II. LEGAL STANDARD Charles’s motion to dismiss is brought pursuant to Rule 12(b)(6) of the Federal Rules of Civil Procedure. Rule 12(b)(6) provides for the dismissal of a complaint, in whole or in part, if the complaint fails to state a claim upon

which relief can be granted. The moving party bears the burden of showing that no claim has been stated, Hedges v. United States, 404 F.3d 744, 750 (3d Cir. 2005), and dismissal is appropriate only if, accepting all the facts

alleged in the complaint as true, the non-moving party has failed to plead “enough facts to state a claim to relief that is plausible on its face.” Bell Atlantic Corp. v. Twombly, 550 U.S. 544, 570 (2007) (abrogating “no set of

facts” language found in Conley v. Gibson, 355 U.S. 41, 45-46 (1957)). The facts alleged must be sufficient to “raise a right to relief above the speculative level.” Twombly, 550 U.S. at 555. This requirement “calls for enough fact[s]
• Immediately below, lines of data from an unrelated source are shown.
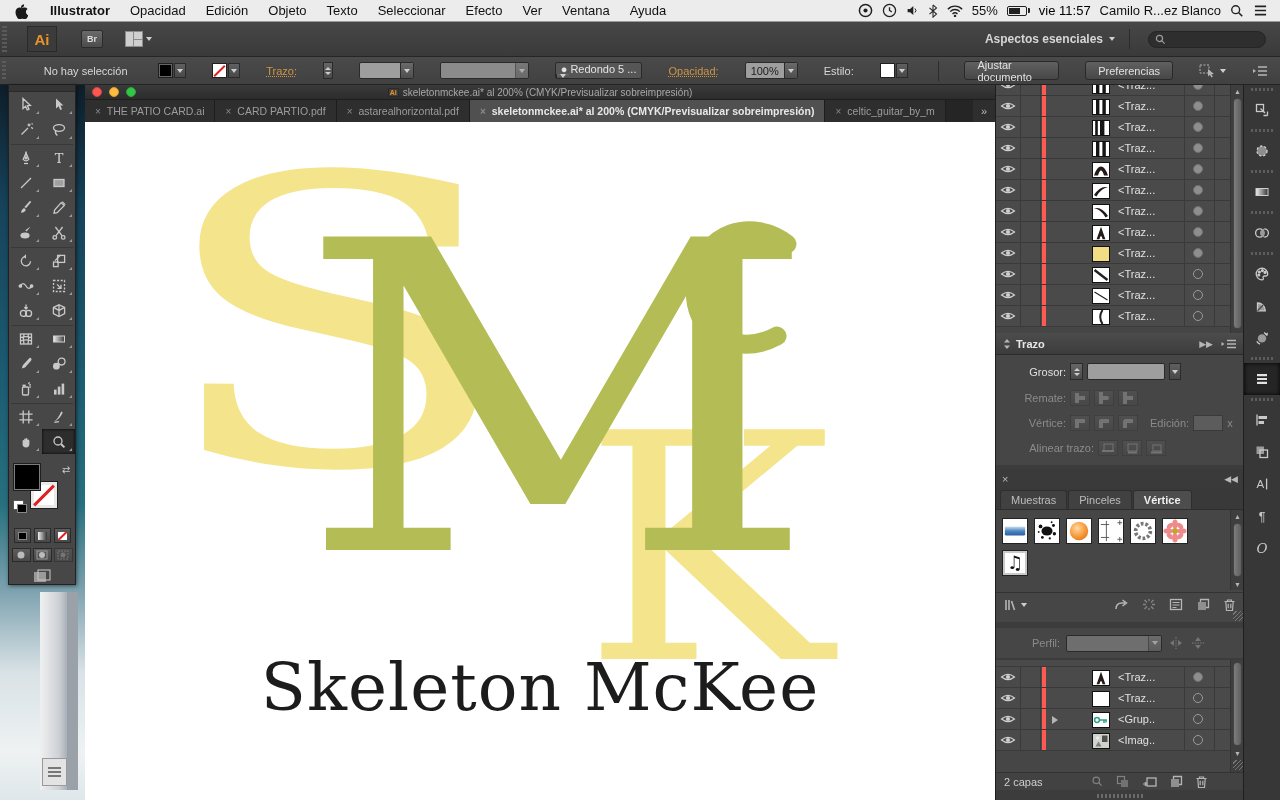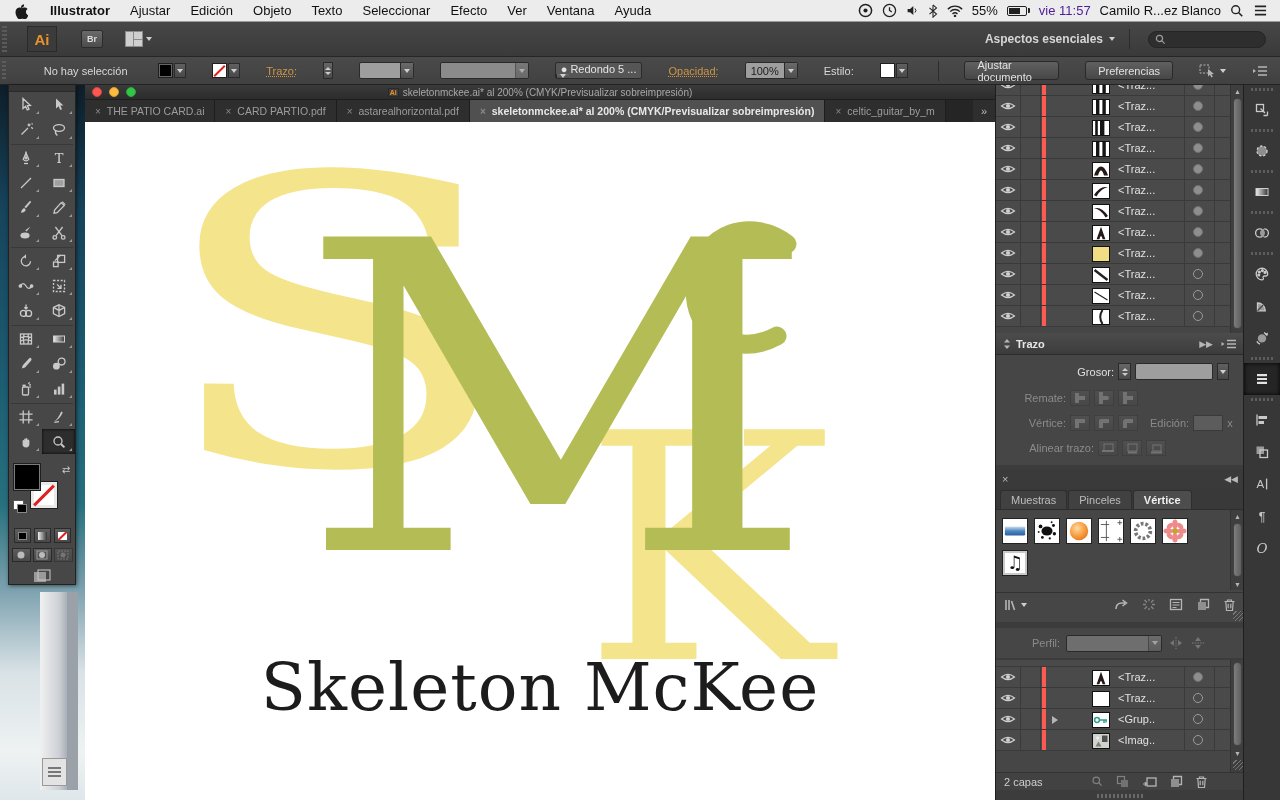"Ajustar" span.menu-item { text: Ajustar -> Opacidad }
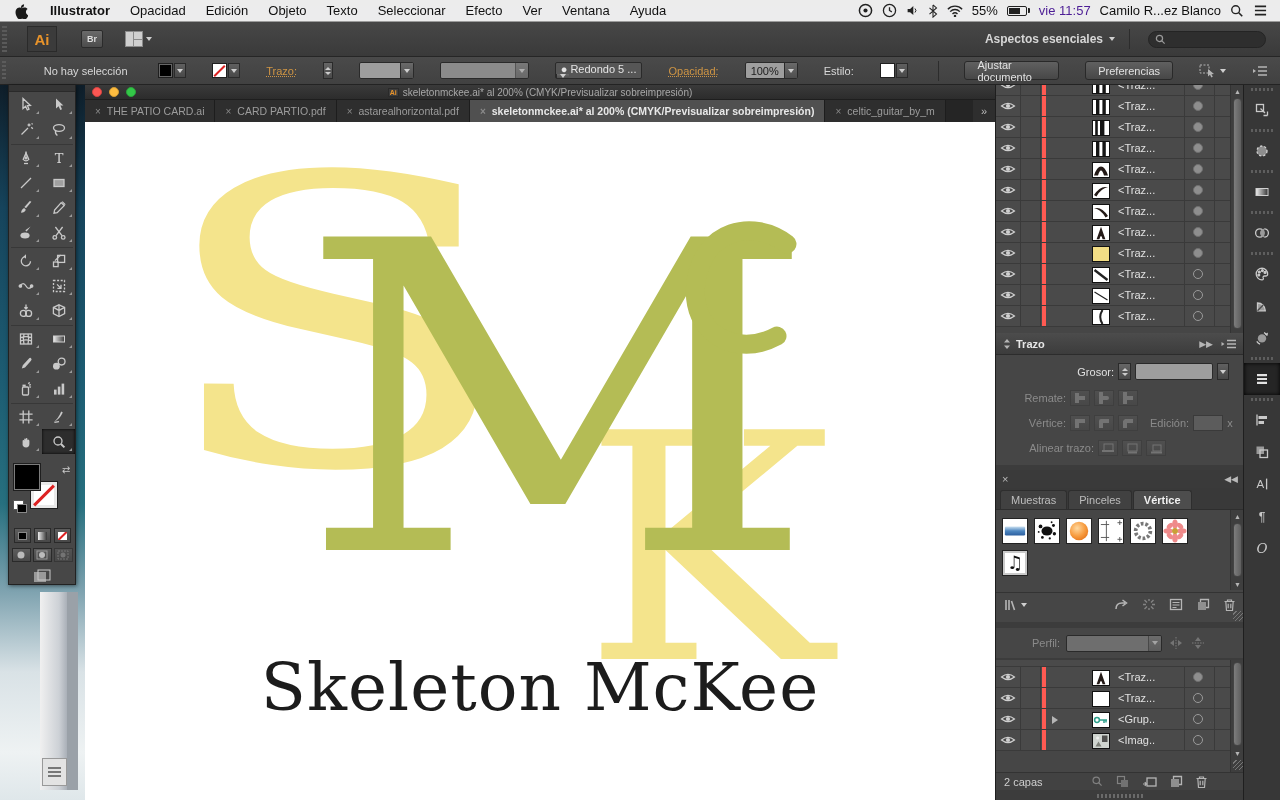"vie 11:57" span { color: #4c1d95 -> #000000 }
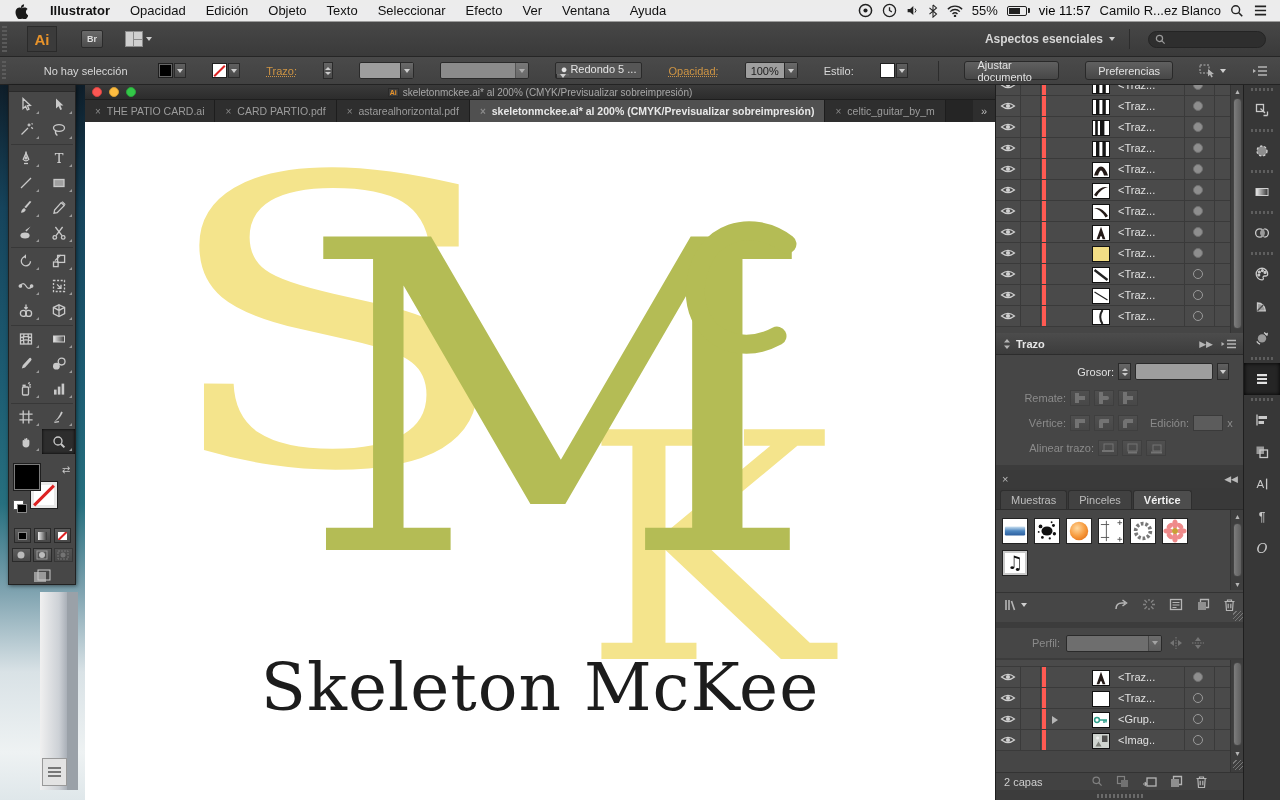"Grosor:" div.frow { padding-left: 48px -> none }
to raise a reasonable expectation that discovery will reveal evidence of” necessary elements of the non-moving party’s cause of action. Id. Furthermore, to satisfy federal pleading requirements, the non-moving party must “provide the grounds of his entitlement to relief,” which “requires more

than labels and conclusions, and a formulaic recitation of the elements of a cause of action will not do.” Phillips v. County of Allegheny, 515 F.3d 224, 231 (3d Cir. 2008) (brackets and quotations marks omitted) (quoting

Twombly, 550 U.S. 544 at 555). In considering a motion to dismiss, the court generally relies on the complaint, attached exhibits, and matters of public record. See Sands v. McCormick, 502 F.3d 263 (3d Cir. 2007). The court may also consider

“undisputedly authentic document[s] that a defendant attaches as an exhibit to a motion to dismiss if the plaintiff’s claims are based on the [attached] documents.” Pension Benefit Guar. Corp. v. White Consol. Indus., 998 F.2d

1192, 1196 (3d Cir. 1993). Moreover, “documents whose contents are alleged in the complaint and whose authenticity no party questions, but which are not physically attached to the pleading, may be considered.” Pryor v.

Nat’l Collegiate Athletic Ass’n, 288 F.3d 548, 560 (3d Cir. 2002). However, the court may not rely on other parts of the record in determining a motion to dismiss. See Jordan v. Fox, Rothschild, O’Brien & Frankel, 20 F.3d 1250,

1261 (3d Cir. 1994). Finally, the court should generally grant leave to amend a pleading before dismissing it as merely deficient.